Como ya no podía hablar, ni siquiera con sus compañeros profesores, empezó a fumar de nuevo. El paseo que dio a la calle, los autos que pasaban, los jóvenes conversando y las bocanadas pausadas que estaba dispuesto a dar funcionaron como una anestesia para sus oscuros sentimientos en ese momento.
La filosofía había enseñado que vivir no es ni será nunca fácil, pero ¿no sería lo mismo llegar al extremo de suprimir la propia vida en nombre de una causa que sucumbir a la lucha? Con estos pensamientos en mente, se acercó al Ponte dos Remédios. Me parece absurdo querer continuar con una vida tranquila y pacífica, fingiendo que lo que ves en el aula no es importante. La surrealidad a la que fue elevado le dio la certeza de la proximidad de una existencia distópica y sin sentido. Todo parecía absurdo, incongruente, incoherente, ilógico, extraño, bizarro, raro, kafkiano.
¿Qué es la muerte? Temerlo no es más que parecer tener sabiduría cuando no la tienes. ¿Quién sabe si ella no es el mayor de todos los bienes para quien la entrega? Es imposible saber sin tener la experiencia de la muerte. Y sólo muriendo se adquiere esta experiencia.
Una vez más, pensó que la vida es absurda y que precisamente por eso no necesita tener un sentido para ser vivida. Basta con que sirva para contemplar el absurdo mismo de nuestra existencia. Y al recordar su trayectoria, solo veía un futuro cierto: rebelarse contra el absurdo.
Antonio se sublevó pensando incongruentemente en la anticipación de la muerte, que sería una renuncia frente a la conciencia y la rebeldía. Estaba seguro de que la aceptación del absurdo en su límite máximo lo es todo, pero dudaba si en realidad se trataba de una revuelta.
Oponiendo la racionalidad y la irracionalidad, comenzó a subir aquellos escalones laterales del puente, que crujían muy suavemente a cada paso que daba. Cuanto más avanzaba, algo en su interior retrocedía.
Podría haber elegido una profesión técnica; optó por la máxima racionalización de la filosofía. Había tantas ensoñaciones jugando con sus sentidos en ese momento que el vacío del conocimiento por adquirir dificultaba la sinapsis de sus neuronas. Tenía frío. La sangre caliente debió enfriarse tras sus pretensiones de transformar el mundo que se extinguía día a día.
Cuantos más escalones subía, más se notaba el agua gris y maloliente del río Tietê. El viento era frío y cortante, ralentizando sus pasos mientras agarraba su paraguas con fuerza para que no saliera volando. Llegó al final de las escaleras y caminó lentamente a lo largo del borde del puente. Cerró lo que lo protegía de las gotas que seguían cayendo y no se dio cuenta cuando el agua comenzó a correr por su cabello hacia su cuello, el cual estaba tan frío que ya no mostraba pulso.

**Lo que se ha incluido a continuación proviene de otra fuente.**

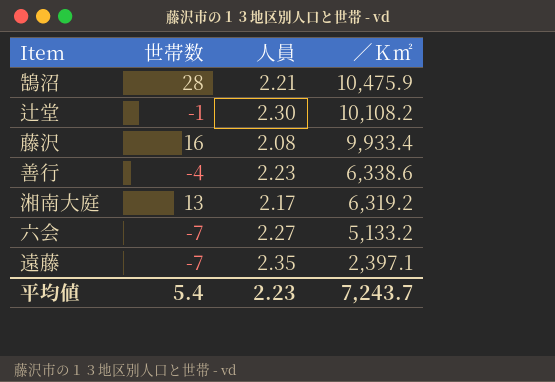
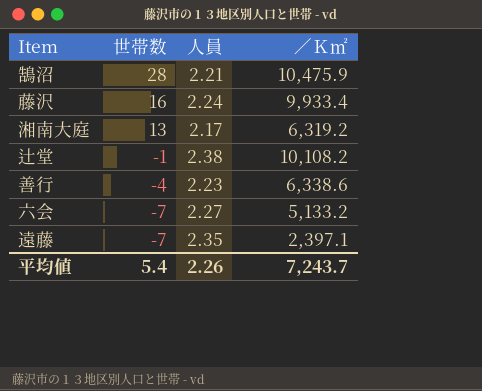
row order: ／Ｋ㎡ descending -> 世帯数 descending
藤沢 | 人員: 2.08 -> 2.24
辻堂 | 人員: 2.30 -> 2.38
平均値 | 人員: 2.23 -> 2.26

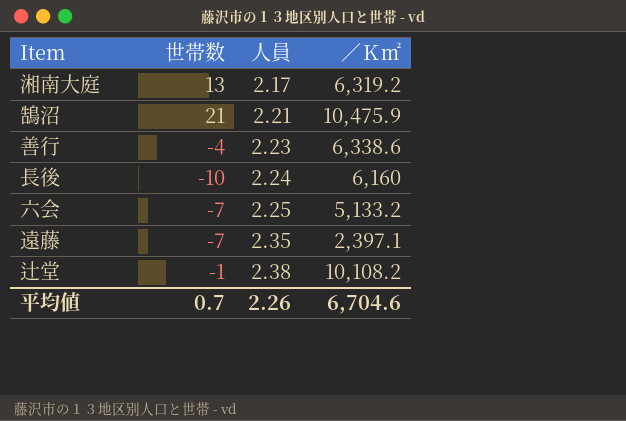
row order: 世帯数 descending -> 人員 ascending
row 藤沢: 16 | 2.24 | 9,933.4 -> none
鵠沼 | 世帯数: 28 -> 21
row 長後: none -> -10 | 2.24 | 6,160
六会 | 人員: 2.27 -> 2.25
平均値 | 世帯数: 5.4 -> 0.7
平均値 | ／Ｋ㎡: 7,243.7 -> 6,704.6

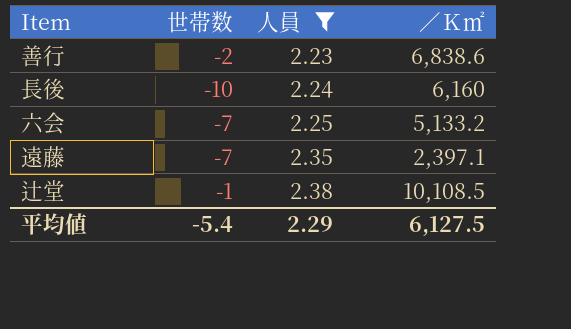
filter: none -> 人員 >= 2.23
善行 | 世帯数: -4 -> -2
善行 | ／Ｋ㎡: 6,338.6 -> 6,838.6
辻堂 | ／Ｋ㎡: 10,108.2 -> 10,108.5
平均値 | 世帯数: 0.7 -> -5.4
平均値 | 人員: 2.26 -> 2.29
平均値 | ／Ｋ㎡: 6,704.6 -> 6,127.5

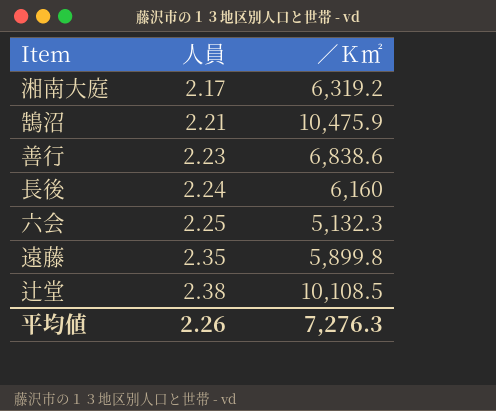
filter: 人員 >= 2.23 -> none
column 世帯数 | position: 2 -> none
六会 | ／Ｋ㎡: 5,133.2 -> 5,132.3
遠藤 | ／Ｋ㎡: 2,397.1 -> 5,899.8
平均値 | 人員: 2.29 -> 2.26
平均値 | ／Ｋ㎡: 6,127.5 -> 7,276.3

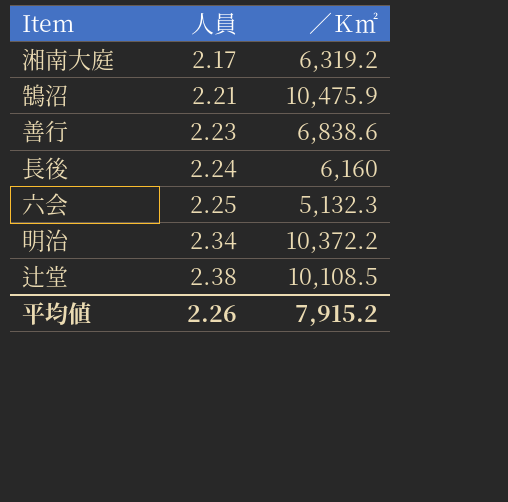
row 遠藤: 2.35 | 5,899.8 -> none
row 明治: none -> 2.34 | 10,372.2
平均値 | ／Ｋ㎡: 7,276.3 -> 7,915.2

Una enorme calma se apoderó de él cuando llegó al centro del río, que estaba debajo de la mitad de ese puente. Cerró con fuerza el paraguas, lo apuntó al río y lo dejó caer... Pasaron unos segundos de caer antes de que fuera tragado por la corriente perceptible, que trajo consigo varios objetos desechados en muchos puntos de la ciudad. Ni siquiera el ruido de los autos que seguían pasando fue suficiente para que dejara de escuchar el contacto del objeto arrojado con el agua. El sonido lo hizo temblar y sintió una punzada de envidia por el agua que todo lo absorbía.

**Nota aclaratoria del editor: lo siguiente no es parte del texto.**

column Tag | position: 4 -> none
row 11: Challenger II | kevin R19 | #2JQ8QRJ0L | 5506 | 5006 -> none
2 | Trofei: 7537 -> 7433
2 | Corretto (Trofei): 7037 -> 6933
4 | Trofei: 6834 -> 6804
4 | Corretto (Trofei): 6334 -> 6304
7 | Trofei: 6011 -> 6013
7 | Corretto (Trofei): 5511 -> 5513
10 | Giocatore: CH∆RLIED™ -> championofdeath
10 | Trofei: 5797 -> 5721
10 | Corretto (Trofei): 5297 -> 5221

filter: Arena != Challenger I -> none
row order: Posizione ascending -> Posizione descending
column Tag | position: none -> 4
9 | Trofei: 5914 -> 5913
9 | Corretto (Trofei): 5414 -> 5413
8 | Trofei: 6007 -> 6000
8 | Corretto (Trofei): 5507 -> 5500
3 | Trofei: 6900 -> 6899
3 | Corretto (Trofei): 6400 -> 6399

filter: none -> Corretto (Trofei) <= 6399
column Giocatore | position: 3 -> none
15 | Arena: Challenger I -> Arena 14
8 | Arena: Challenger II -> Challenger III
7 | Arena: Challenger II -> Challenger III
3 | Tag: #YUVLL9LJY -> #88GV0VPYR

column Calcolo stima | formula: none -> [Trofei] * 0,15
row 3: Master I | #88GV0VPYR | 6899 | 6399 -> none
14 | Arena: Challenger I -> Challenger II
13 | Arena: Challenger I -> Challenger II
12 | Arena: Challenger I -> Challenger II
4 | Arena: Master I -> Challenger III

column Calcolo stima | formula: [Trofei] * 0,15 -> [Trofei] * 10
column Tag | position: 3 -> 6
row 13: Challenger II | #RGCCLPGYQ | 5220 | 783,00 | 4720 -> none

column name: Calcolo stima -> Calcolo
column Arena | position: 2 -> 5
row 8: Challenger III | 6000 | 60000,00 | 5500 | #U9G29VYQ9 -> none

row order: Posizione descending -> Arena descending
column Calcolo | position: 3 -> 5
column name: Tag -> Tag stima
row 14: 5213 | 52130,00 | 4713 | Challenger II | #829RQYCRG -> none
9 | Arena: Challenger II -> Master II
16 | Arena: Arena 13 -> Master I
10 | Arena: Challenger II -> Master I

Abrió los brazos e inclinó la cabeza hacia atrás, sintiendo que la lluvia le lavaba el alma y lo liberaba de todas las aflicciones. No pudo evitar llorar. Fue entonces cuando sintió que sus pies estaban húmedos y fríos. Algo se presagiaba en ese momento. ¡Y sucedió lo absurdo!
*José Fabio Rodríguez Maciel tiene una maestría en derecho de la PUC-SP. Autor, entre otros libros, de Manual de Historia del Derecho (Saraiva Jur).